The apertus° AXIOM project is bringing the world’s first open hardware/free software digital motion picture production camera to life. The project has a rich history, exercises a steadfast adherence to the open source ethos, and all aspects of development have always revolved around supporting and utilising free technologies. The challenge of building a sophisticated digital cinema camera was perfect for Google Summer of Code 2017. But let’s start at the beginning: why did the team behind the project embark on their journey?

Modern Cinematography

For over a century film was dominated by analog cameras and celluloid, but in the late 2000’s things changed radically with the adoption of digital projection in cinemas. It was a natural next step, then, for filmmakers to shoot and produce films digitally. Certain applications in science, large format photography and fine arts still hold onto 35mm film processing, but the reduction in costs and improved workflows associated with digital image capture have revolutionised how we create and consume visual content.

The DSLR revolution

Photo by Matthew Pearce
licensed CC SA 2.0.
Filmmaking has long been considered an expensive discipline accessible only to a select few. This all changed with the adoption of movie recording capabilities in digital single-lens reflex (DSLR) cameras. For multinational corporations this “new” feature was a relatively straightforward addition to existing models as most compact digital photo cameras could already record video clips. This was the first time that a large diameter image sensor, a vital component for creating the typical shallow depth of field we consider cinematic, appeared in consumer cameras. In recent times, user groups have stepped up to contribute to the DSLR revolution first-hand, including groups like the Magic Lantern community.

Magic Lantern

Photo by Dave Dugdale licensed CC BY-SA 2.0.
Magic Lantern is a free and open source software add-on that runs from a camera’s SD/CF card. It adds a host of new features to Canon’s DSLRs that weren't included from the factory, such as allowing users to record high-dynamic range (HDR) video or 14-bit uncompressed RAW video. It’s a community project and many filmmakers simply wouldn’t have bought a Canon camera if it weren’t for the features that Magic Lantern pioneered. Because installing Magic Lantern doesn’t replace the stock Canon firmware or modify the read-only memory (ROM) but runs alongside it, it is both easy to remove and carries little risk. Originally developed for filmmaking, Magic Lantern’s feature base has expanded to include tools useful for still photography as well.

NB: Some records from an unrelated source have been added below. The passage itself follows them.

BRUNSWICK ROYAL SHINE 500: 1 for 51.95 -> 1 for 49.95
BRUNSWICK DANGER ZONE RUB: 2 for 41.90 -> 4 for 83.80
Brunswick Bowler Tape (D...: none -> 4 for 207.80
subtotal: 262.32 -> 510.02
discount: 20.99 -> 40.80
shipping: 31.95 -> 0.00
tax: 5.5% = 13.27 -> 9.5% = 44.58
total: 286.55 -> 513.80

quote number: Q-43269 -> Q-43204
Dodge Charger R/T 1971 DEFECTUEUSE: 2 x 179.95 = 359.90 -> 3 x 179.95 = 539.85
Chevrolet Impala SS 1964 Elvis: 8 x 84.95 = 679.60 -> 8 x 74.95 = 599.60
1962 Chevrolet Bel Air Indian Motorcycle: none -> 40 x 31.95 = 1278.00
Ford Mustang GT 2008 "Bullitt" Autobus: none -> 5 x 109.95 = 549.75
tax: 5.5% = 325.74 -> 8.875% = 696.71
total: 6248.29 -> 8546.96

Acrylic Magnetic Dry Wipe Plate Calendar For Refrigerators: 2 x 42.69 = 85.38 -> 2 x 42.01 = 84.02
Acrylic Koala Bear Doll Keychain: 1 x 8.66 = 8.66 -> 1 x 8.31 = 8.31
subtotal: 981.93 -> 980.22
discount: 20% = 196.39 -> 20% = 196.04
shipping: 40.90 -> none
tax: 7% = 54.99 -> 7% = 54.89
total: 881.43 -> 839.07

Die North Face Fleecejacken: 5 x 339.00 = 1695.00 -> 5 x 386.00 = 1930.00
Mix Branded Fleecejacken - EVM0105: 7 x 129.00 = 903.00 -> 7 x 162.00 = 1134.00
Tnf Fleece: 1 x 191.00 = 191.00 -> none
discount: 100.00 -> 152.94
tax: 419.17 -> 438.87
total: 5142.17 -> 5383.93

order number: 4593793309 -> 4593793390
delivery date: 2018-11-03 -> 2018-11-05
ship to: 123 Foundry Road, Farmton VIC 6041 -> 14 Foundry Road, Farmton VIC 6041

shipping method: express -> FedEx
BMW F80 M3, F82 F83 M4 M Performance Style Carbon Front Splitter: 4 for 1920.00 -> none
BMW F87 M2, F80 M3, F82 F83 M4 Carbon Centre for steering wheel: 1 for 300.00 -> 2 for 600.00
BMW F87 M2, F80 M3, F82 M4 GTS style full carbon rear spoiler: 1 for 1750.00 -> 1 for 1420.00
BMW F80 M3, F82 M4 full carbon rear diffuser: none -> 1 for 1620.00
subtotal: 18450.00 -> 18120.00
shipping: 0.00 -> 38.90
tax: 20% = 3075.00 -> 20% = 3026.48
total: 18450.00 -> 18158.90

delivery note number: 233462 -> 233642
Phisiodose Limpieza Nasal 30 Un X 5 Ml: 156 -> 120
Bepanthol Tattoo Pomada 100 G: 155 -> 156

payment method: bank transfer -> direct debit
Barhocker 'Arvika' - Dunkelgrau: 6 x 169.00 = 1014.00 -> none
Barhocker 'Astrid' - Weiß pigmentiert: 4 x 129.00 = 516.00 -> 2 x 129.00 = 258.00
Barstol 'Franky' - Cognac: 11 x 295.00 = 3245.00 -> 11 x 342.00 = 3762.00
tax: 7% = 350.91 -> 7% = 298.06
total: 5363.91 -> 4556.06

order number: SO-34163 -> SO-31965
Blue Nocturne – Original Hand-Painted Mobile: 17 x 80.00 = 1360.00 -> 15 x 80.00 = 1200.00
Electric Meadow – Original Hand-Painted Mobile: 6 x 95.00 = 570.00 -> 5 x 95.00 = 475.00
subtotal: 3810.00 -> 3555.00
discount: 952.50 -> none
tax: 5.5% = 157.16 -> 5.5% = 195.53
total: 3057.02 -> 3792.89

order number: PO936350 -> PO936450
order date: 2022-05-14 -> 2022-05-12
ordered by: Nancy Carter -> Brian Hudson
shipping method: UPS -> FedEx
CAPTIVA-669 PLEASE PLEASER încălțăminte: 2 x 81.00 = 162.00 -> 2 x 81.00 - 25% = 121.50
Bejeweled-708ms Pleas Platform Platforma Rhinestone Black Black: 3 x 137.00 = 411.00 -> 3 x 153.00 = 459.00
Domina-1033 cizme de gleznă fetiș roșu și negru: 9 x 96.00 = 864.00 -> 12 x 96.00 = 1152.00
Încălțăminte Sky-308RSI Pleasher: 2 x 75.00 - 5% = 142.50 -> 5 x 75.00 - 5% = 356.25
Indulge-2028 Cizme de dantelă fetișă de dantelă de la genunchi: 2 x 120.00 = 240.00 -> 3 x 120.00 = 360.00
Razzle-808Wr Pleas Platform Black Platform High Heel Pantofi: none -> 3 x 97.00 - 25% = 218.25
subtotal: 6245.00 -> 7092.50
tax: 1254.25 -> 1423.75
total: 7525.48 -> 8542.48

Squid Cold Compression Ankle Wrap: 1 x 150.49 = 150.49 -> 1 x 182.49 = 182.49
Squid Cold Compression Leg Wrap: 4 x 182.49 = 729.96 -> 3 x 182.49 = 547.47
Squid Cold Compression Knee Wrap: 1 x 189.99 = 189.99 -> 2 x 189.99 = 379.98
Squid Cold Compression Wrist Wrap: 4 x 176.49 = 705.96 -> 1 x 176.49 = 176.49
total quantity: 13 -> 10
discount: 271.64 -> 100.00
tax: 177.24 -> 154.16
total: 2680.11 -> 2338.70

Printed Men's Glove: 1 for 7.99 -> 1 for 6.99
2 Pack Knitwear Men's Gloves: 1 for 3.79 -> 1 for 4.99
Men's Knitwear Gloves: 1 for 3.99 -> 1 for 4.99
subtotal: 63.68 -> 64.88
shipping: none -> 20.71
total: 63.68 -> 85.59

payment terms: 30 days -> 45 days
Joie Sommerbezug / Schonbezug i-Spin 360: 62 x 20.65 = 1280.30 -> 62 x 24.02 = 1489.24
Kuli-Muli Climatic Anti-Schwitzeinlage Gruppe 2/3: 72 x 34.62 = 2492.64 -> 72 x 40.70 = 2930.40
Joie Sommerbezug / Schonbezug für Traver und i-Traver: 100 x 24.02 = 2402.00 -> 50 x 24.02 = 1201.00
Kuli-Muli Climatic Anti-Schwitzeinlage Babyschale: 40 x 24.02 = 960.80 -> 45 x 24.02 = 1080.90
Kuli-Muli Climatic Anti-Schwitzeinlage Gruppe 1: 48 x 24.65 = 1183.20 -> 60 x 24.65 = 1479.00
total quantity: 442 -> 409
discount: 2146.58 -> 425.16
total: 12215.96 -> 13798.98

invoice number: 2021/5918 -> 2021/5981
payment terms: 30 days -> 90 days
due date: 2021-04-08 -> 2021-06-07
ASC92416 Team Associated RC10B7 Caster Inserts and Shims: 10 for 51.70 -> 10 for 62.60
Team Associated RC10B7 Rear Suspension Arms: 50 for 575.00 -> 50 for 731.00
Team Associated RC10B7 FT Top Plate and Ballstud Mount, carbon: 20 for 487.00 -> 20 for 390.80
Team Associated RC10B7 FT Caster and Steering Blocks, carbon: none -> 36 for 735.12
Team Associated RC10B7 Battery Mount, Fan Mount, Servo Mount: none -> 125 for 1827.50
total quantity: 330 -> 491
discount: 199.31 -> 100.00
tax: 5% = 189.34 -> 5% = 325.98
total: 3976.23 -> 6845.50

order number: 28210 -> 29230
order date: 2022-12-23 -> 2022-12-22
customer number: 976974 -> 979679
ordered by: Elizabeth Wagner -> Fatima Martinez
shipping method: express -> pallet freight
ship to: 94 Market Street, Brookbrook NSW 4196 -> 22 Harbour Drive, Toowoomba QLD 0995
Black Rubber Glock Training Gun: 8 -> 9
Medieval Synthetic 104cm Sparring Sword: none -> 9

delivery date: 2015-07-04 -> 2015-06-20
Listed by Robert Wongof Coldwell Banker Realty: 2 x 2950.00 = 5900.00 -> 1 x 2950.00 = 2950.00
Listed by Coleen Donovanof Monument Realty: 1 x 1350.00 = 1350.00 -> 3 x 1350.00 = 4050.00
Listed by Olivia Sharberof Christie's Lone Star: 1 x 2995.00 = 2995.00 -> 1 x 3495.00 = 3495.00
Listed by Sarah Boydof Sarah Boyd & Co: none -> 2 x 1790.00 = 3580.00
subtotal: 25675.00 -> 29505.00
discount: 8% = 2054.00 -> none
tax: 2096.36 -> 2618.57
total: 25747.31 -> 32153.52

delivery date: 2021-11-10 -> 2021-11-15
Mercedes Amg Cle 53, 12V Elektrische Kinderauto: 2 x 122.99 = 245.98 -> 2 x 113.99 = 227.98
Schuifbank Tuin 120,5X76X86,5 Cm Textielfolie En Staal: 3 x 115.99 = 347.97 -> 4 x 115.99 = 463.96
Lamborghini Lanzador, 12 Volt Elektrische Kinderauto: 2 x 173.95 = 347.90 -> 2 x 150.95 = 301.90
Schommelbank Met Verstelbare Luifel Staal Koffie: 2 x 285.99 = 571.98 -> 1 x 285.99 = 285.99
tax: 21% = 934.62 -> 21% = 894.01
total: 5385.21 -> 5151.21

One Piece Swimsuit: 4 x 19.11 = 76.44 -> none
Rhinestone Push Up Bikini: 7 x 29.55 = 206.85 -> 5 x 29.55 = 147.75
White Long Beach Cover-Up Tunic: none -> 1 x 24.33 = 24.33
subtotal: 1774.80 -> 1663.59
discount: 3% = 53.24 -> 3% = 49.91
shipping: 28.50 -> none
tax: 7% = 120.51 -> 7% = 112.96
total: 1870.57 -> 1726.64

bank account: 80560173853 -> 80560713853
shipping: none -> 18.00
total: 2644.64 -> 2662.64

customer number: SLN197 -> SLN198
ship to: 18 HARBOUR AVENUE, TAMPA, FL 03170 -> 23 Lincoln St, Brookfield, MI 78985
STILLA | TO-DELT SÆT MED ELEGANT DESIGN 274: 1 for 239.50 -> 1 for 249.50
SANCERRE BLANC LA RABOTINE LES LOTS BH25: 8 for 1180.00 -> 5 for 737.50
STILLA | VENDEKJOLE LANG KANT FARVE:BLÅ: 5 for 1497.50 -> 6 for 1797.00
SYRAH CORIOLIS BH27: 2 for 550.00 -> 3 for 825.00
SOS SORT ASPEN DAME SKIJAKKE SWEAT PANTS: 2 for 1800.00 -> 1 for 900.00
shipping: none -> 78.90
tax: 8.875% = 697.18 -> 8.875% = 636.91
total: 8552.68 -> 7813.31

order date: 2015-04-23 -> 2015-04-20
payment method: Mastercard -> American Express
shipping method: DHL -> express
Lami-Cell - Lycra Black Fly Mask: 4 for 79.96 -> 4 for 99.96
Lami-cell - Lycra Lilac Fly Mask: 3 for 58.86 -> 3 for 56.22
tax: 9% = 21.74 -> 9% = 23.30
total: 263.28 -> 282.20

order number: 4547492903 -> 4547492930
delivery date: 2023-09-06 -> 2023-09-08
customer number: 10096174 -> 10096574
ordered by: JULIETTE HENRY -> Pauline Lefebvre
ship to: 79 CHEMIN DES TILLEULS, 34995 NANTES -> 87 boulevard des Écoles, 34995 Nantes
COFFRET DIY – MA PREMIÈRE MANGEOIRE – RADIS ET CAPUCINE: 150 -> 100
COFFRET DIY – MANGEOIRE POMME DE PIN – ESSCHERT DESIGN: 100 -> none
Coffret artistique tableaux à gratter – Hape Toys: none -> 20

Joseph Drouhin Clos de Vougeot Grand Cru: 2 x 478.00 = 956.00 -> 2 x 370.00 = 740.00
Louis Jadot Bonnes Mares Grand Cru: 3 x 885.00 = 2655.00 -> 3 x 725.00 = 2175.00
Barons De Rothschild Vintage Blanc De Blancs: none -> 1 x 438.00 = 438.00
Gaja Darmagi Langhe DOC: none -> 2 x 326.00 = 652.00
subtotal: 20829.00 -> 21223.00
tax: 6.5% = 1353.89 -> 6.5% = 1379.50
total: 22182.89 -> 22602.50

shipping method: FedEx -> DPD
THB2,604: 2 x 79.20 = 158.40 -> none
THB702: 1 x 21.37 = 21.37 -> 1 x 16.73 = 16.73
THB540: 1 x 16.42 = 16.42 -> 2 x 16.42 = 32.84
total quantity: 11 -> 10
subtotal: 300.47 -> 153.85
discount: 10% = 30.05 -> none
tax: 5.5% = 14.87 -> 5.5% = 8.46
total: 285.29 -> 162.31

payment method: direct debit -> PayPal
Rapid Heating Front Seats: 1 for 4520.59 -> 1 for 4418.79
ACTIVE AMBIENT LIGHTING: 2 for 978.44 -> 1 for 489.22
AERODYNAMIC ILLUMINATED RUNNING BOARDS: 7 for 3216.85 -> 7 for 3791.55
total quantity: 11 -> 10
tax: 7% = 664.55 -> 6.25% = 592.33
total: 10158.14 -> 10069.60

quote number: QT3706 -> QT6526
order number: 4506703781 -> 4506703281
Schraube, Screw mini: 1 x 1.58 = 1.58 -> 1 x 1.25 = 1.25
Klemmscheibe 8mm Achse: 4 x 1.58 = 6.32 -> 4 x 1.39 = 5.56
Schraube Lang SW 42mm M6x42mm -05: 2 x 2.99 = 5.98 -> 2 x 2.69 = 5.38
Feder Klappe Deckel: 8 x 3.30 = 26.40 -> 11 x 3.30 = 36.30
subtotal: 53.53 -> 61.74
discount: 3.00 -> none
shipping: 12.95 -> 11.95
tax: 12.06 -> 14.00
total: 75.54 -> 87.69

Starting the revolution for real 

Of course, Magic Lantern has been held back by the underlying proprietary hardware routines on existing camera models. So, in 2014 a team of developers and filmmakers around the apertus° project joined forces with the Magic Lantern team to lay the foundation for a totally independent, open hardware, free software, digital cinema camera. They ran a successful crowdfunding campaign for initial development, and they completed hardware development of the first developer kits in 2016. Unlike traditional cameras, the AXIOM is designed to be completely modular, and so continuously evolve, thereby preventing it from ever becoming obsolete. How the camera evolves is determined by its user community, with its design files and source code freely available and users encouraged to duplicate, modify and redistribute anything and everything related to the camera.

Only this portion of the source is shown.